## What to work on
Print the records below exactly, with no pictures.
+++
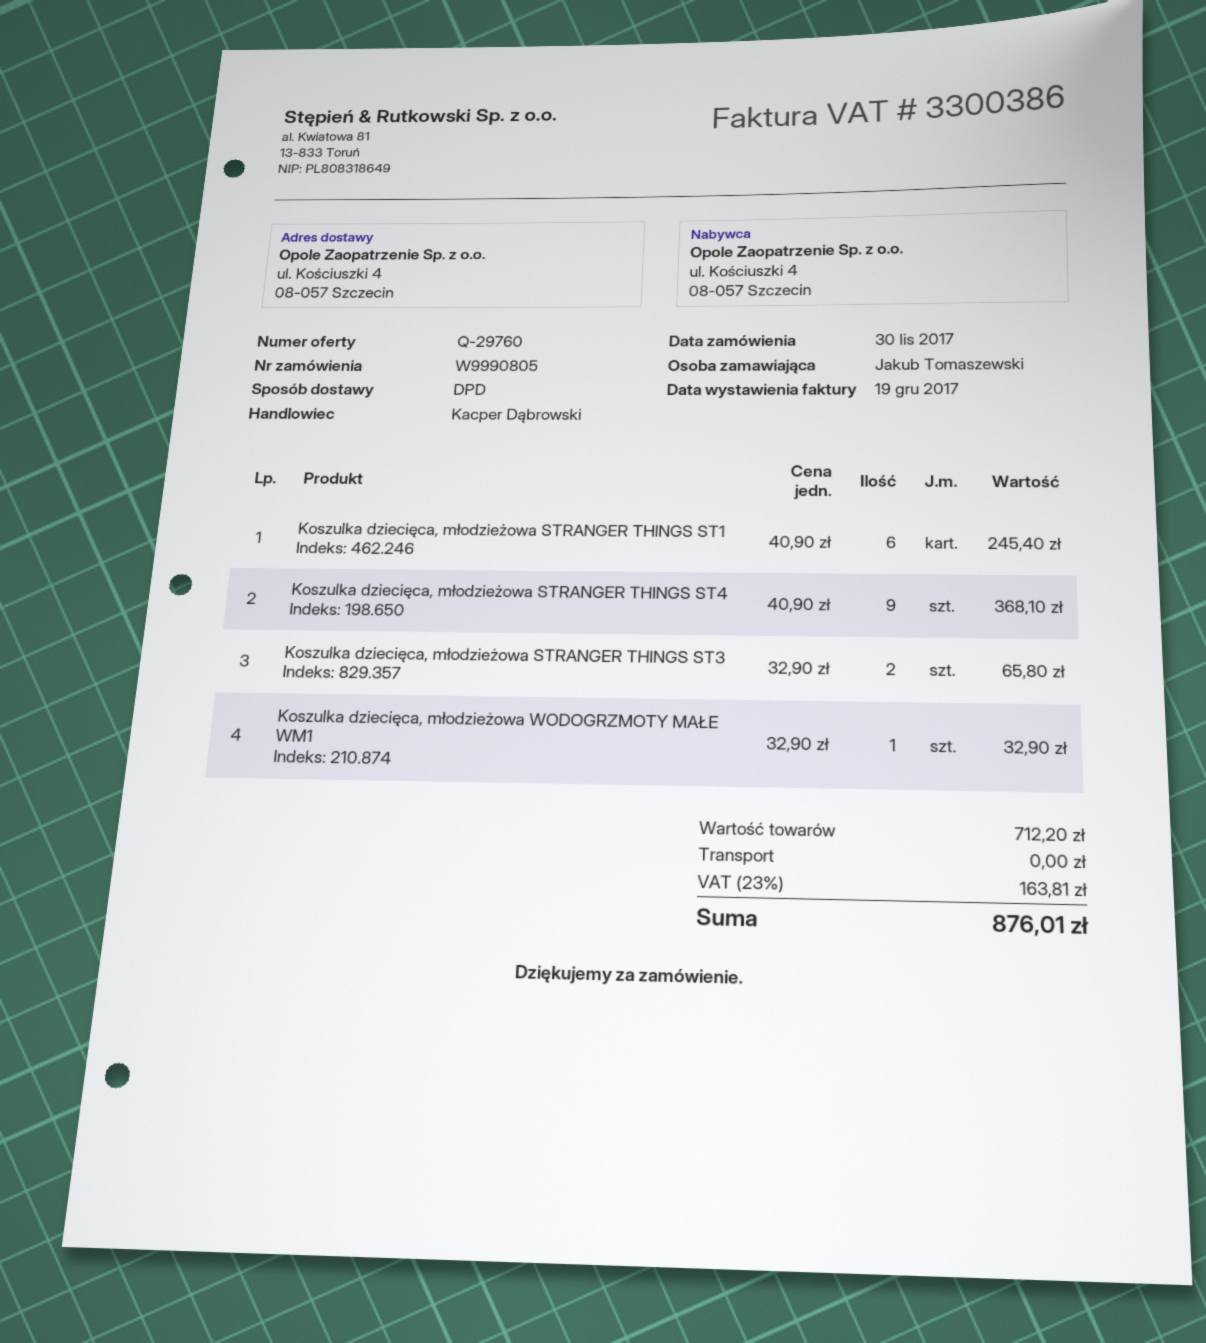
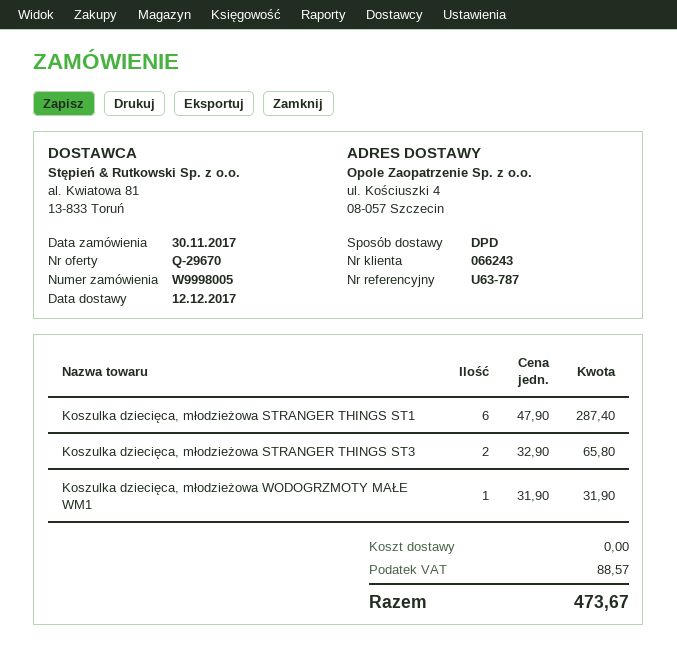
quote number: Q-29760 -> Q-29670
order number: W9990805 -> W9998005
Koszulka dziecięca, młodzieżowa STRANGER THINGS ST1: 6 x 40.90 = 245.40 -> 6 x 47.90 = 287.40
Koszulka dziecięca, młodzieżowa STRANGER THINGS ST4: 9 x 40.90 = 368.10 -> none
Koszulka dziecięca, młodzieżowa WODOGRZMOTY MAŁE WM1: 1 x 32.90 = 32.90 -> 1 x 31.90 = 31.90
tax: 163.81 -> 88.57
total: 876.01 -> 473.67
+++
## Output of the exercise
quote number: Q-29760 -> Q-29670
order number: W9990805 -> W9998005
Koszulka dziecięca, młodzieżowa STRANGER THINGS ST1: 6 x 40.90 = 245.40 -> 6 x 47.90 = 287.40
Koszulka dziecięca, młodzieżowa STRANGER THINGS ST4: 9 x 40.90 = 368.10 -> none
Koszulka dziecięca, młodzieżowa WODOGRZMOTY MAŁE WM1: 1 x 32.90 = 32.90 -> 1 x 31.90 = 31.90
tax: 163.81 -> 88.57
total: 876.01 -> 473.67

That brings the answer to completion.